▶ EXERCISE BRIEF: Could you transcribe every entry exactly, leaving nothing out?

▶ RECORDS FOR PROCESSING:
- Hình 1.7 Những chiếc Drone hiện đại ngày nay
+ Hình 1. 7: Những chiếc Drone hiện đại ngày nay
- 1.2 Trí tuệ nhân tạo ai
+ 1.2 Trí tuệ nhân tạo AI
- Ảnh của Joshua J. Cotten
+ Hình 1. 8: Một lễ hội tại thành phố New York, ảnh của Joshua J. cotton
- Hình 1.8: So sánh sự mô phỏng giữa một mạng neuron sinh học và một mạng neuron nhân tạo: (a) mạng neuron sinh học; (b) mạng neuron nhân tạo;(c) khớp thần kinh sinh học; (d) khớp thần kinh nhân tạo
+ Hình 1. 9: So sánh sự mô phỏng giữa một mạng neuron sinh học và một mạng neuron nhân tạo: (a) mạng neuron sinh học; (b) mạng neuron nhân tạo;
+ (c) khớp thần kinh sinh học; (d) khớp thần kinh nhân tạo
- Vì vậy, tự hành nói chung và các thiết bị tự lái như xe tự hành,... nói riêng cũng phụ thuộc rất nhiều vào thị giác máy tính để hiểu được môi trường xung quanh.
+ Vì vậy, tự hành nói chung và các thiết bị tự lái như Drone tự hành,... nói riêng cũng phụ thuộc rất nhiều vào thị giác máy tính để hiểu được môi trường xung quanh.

▶ WRITTEN RESPONSE:
- Hình 1.7 Những chiếc Drone hiện đại ngày nay
+ Hình 1. 7: Những chiếc Drone hiện đại ngày nay
- 1.2 Trí tuệ nhân tạo ai
+ 1.2 Trí tuệ nhân tạo AI
- Ảnh của Joshua J. Cotten
+ Hình 1. 8: Một lễ hội tại thành phố New York, ảnh của Joshua J. cotton
- Hình 1.8: So sánh sự mô phỏng giữa một mạng neuron sinh học và một mạng neuron nhân tạo: (a) mạng neuron sinh học; (b) mạng neuron nhân tạo;(c) khớp thần kinh sinh học; (d) khớp thần kinh nhân tạo
+ Hình 1. 9: So sánh sự mô phỏng giữa một mạng neuron sinh học và một mạng neuron nhân tạo: (a) mạng neuron sinh học; (b) mạng neuron nhân tạo;
+ (c) khớp thần kinh sinh học; (d) khớp thần kinh nhân tạo
- Vì vậy, tự hành nói chung và các thiết bị tự lái như xe tự hành,... nói riêng cũng phụ thuộc rất nhiều vào thị giác máy tính để hiểu được môi trường xung quanh.
+ Vì vậy, tự hành nói chung và các thiết bị tự lái như Drone tự hành,... nói riêng cũng phụ thuộc rất nhiều vào thị giác máy tính để hiểu được môi trường xung quanh.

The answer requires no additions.